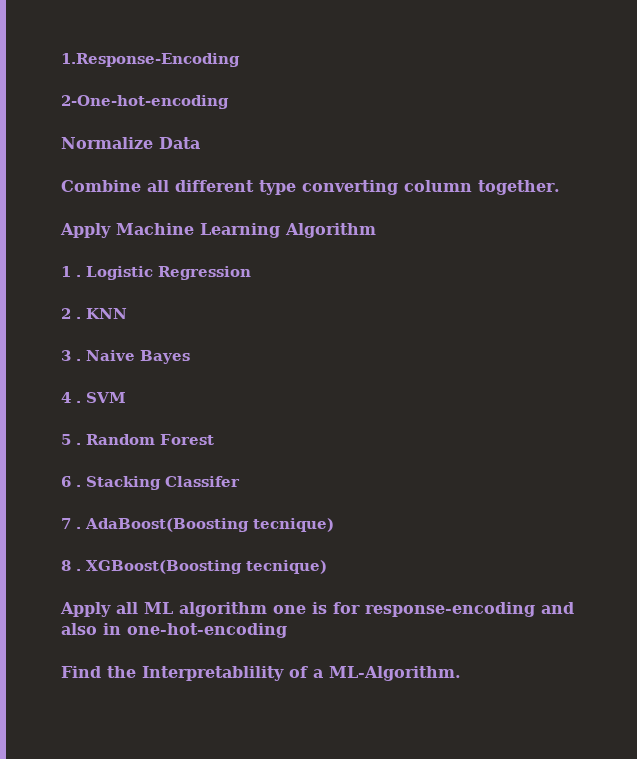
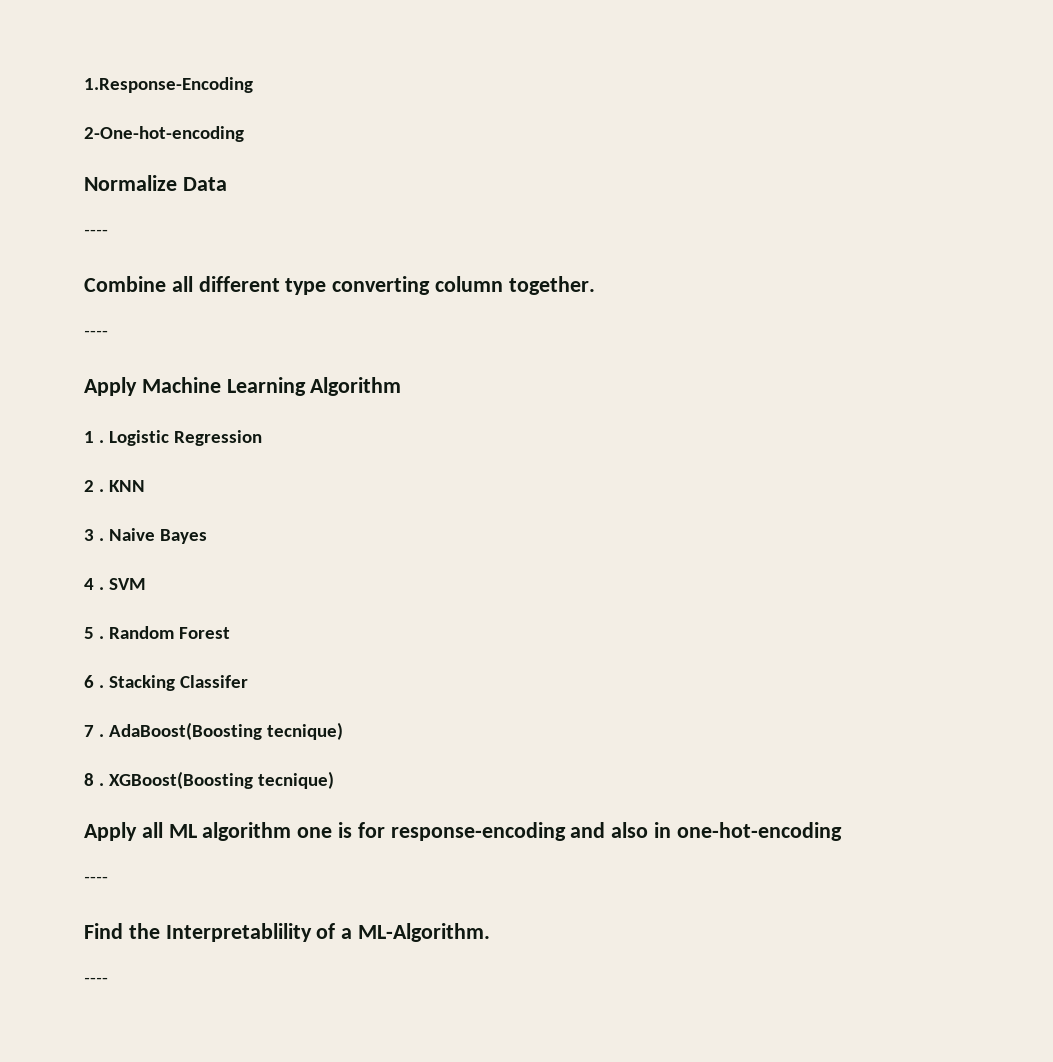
  Normalize Data
+ ----
  Combine all different type converting column together.
+ ----
  Apply all ML algorithm one is for response-encoding and also in one-hot-encoding
+ ----
  Find the Interpretablility of a ML-Algorithm.
+ ----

☆ ☆ ☆ ☆ ☆

[GOAL OF THE EXERCISE]: Each record should be given again exactly, with no picture carried over.

[RESPONSE TO THE TASK]:
  Normalize Data
+ ----
  Combine all different type converting column together.
+ ----
  Apply all ML algorithm one is for response-encoding and also in one-hot-encoding
+ ----
  Find the Interpretablility of a ML-Algorithm.
+ ----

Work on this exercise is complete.